Dio su sagrado cuerpo y preciosa sangre debaxo de especies de pan y vino en el Sacramento, y es manjar espiritual con que se apacienta la alma. Y después de su Resurreción, para aprovar la verdad de su cuerpo resuscitado, comió, y no carne, sino de un pece y de un panal de miel. Es de S. Lucas, capítulo último.

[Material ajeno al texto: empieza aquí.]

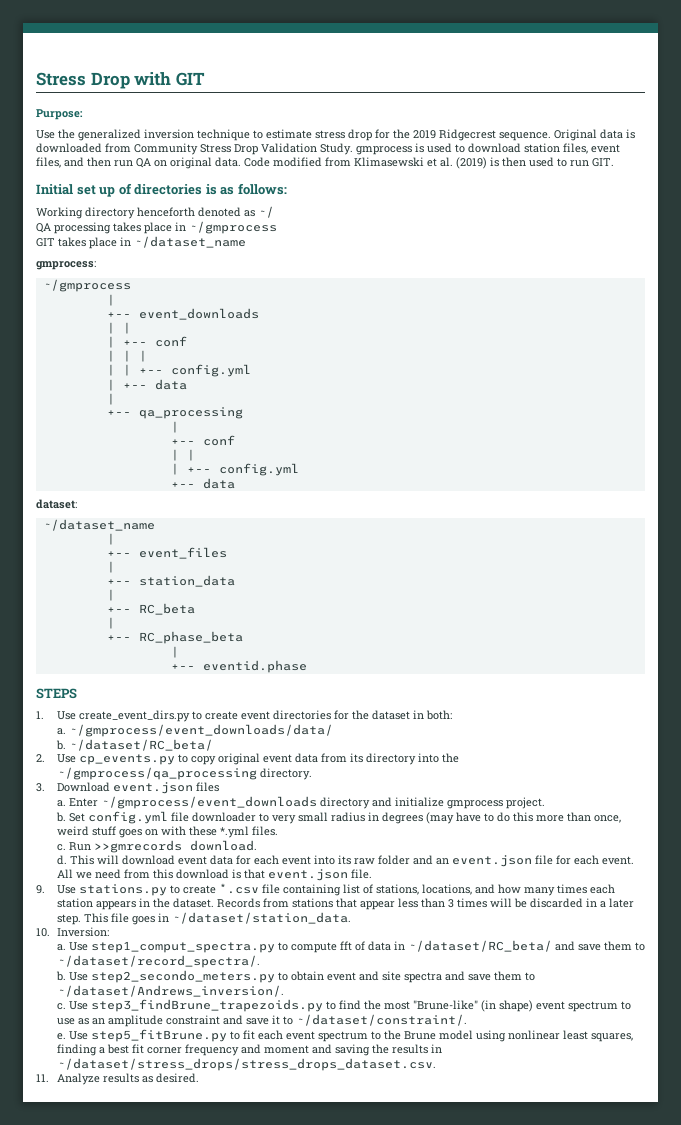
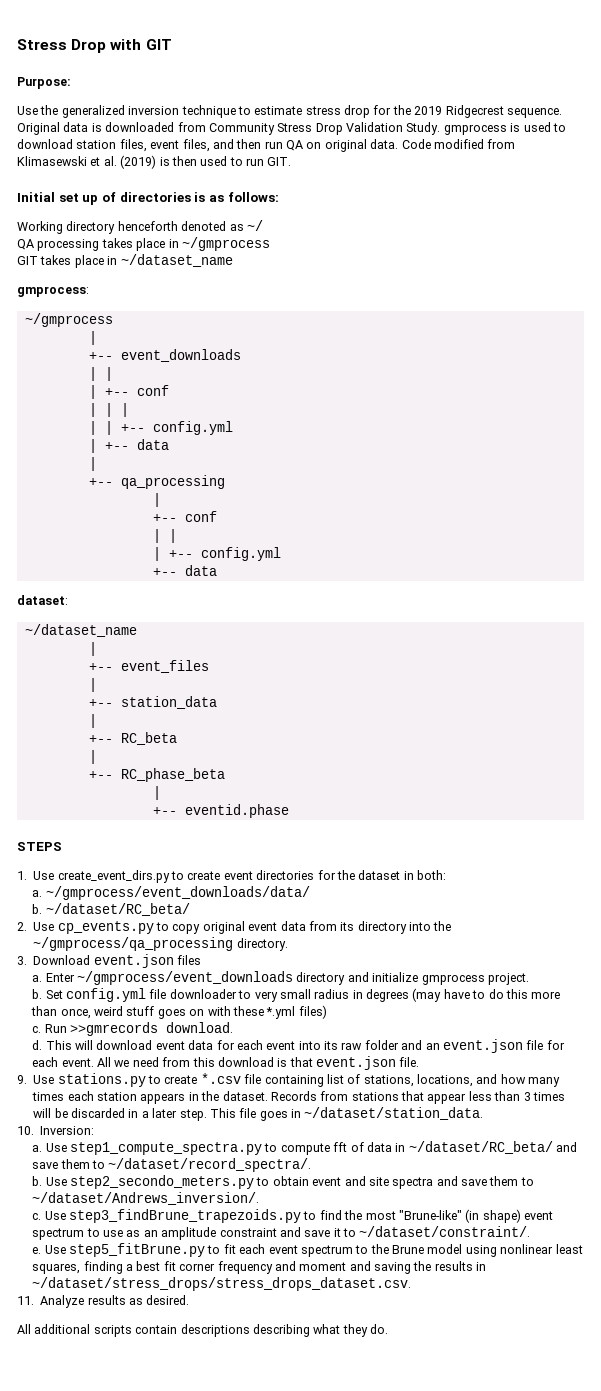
- Set config.yml file downloader to very small radius in degrees (may have to do this more than once, weird stuff goes on with these *.yml files.
+ Set config.yml file downloader to very small radius in degrees (may have to do this more than once, weird stuff goes on with these *.yml files)
- Use step1_comput_spectra.py to compute fft of data in ~/dataset/RC_beta/ and save them to ~/dataset/record_spectra/.
+ Use step1_compute_spectra.py to compute fft of data in ~/dataset/RC_beta/ and save them to ~/dataset/record_spectra/.
+ All additional scripts contain descriptions describing what they do.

[18] Los Apóstoles, día vino que para comer desmenuzavan espigas entre sus manos, y comían los granos. Y con ser doze en número, hallándose en un desierto solamente para su despensa con cinco panes de cebada y dos peces, de aquello les mandando Cristo que diessen limosna a cinco mil personas, obedeciendo ellos, quedaron hartos y contentos. Otra vez, teniendo siete panes y unos peces, también por mandarlo Jesucristo, dieron de comer con ellos a cuatro mil hombres. Y si andando en la escuela de Cristo eran tan abstinentes, aún más lo fueron apartándose de su presencia, y siéndoles quitado de sus ojos el Esposo, cuando ellos se dividieron por el mundo a predicar el Evangelio, que entravan por las ciudades pobres, mal vestidos, flacos y para morir de hambre. Padecían todo esto contentíssimos, por hallarse en los deleites y mesa franca del Cielo. Refiérelo Marulo, libro cuarto.